August 9, 2006 -- Reports of Joe Lieberman's political death are (as Mark Twain once said of rumors of his own demise) "premature and grossly exaggerated." Lieberman has lost a battle, but he can still win the war running as an independent.

While Ned Lamont will clearly have a bounce after yesterday's primary victory, the Rasmussen Poll of July 20 showed Lieberman and Lamont tied at 40 percent each in the general election (with scandal-plagued GOP nominee Alan Schlesinger at 13 percent).

Those who would consign Lieberman to the dustbin of history need to realize that the Democratic primary in Connecticut is an affair that could be conducted in a good-sized phone booth. About 140,000 people voted for Lamont. But the state saw 1,575,000 votes cast in the general election of 2004. Assume a lower turnout in 2006 (an off year), say 1 million votes, that still leaves 860,000 that can vote for Lieberman.

The Connecticut incumbent can, of course, count on the roughly 130,000 who backed him yesterday (aside from a few party regulars who might find it necessary to fall into line and endorse the nominee).

Then, with the Republican plagued by reports of huge gambling debts, Lieberman will strongly attract independent and GOP voters, plus moderate Democrats who weren't energized enough by the Lamont challenge to vote in the primaries.

In the general election, Lieberman can paint Lamont (a former client of mine) as the rich, light-weight dilettante he is (heir to the fortune of J.P. Morgan's partner) and can focus on the broad range of his legislative agenda. After all, Lieberman has taken the lead on issues ranging from campaign-finance reform to tobacco regulation to corporate-governance reform to tough action against terrorism to the battle against global warming. He'll look better and better, while Lamont will look like a one-issue challenger who is out of his league.

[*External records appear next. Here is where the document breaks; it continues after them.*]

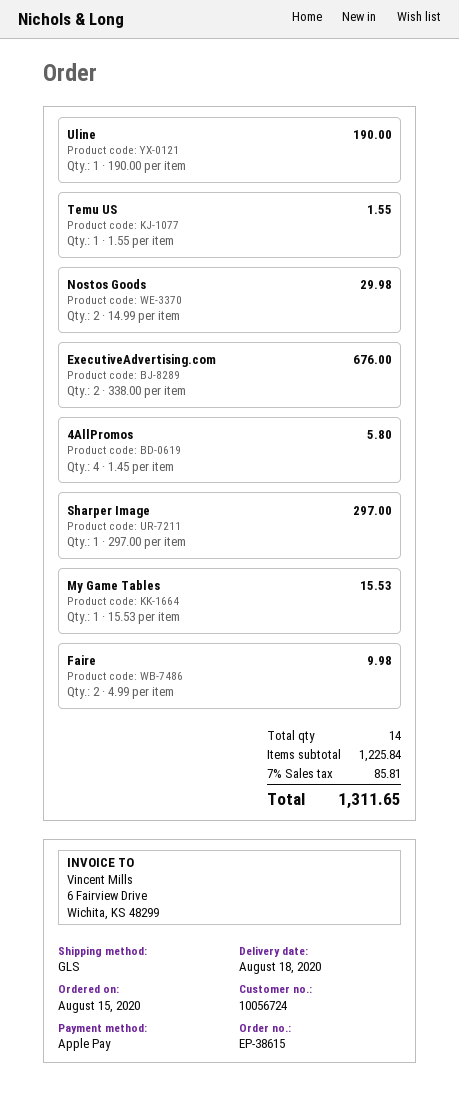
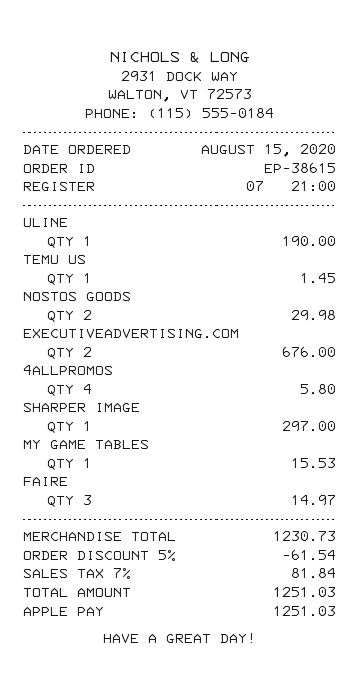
Temu US: 1 for 1.55 -> 1 for 1.45
Faire: 2 for 9.98 -> 3 for 14.97
subtotal: 1225.84 -> 1230.73
discount: none -> 5% = 61.54
tax: 7% = 85.81 -> 7% = 81.84
total: 1311.65 -> 1251.03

Freed of the confines of the Democratic primary, Lieberman can now appeal to independents, Republicans and mainstream Democrats who were not sufficiently motivated to participate in the primary, he can win.

In the meantime, Lieberman's primary defeat sends a message to all presidential contenders, particularly Sen. Hillary Clinton, that they have to move to the left on the war or be buried by the party's increasingly radical and leftist base. Al Gore is emerging as the one for her to worry about in 2008. Anti-war from the start, riding the global warming issue and a proven popular-vote winner, Gore will be increasingly attractive to the same left-wing voters who nominated Lamont in Connecticut. Hillary's convoluted flip-flops on the war won't play well in the primaries.

Eileen McGann co-authored this column.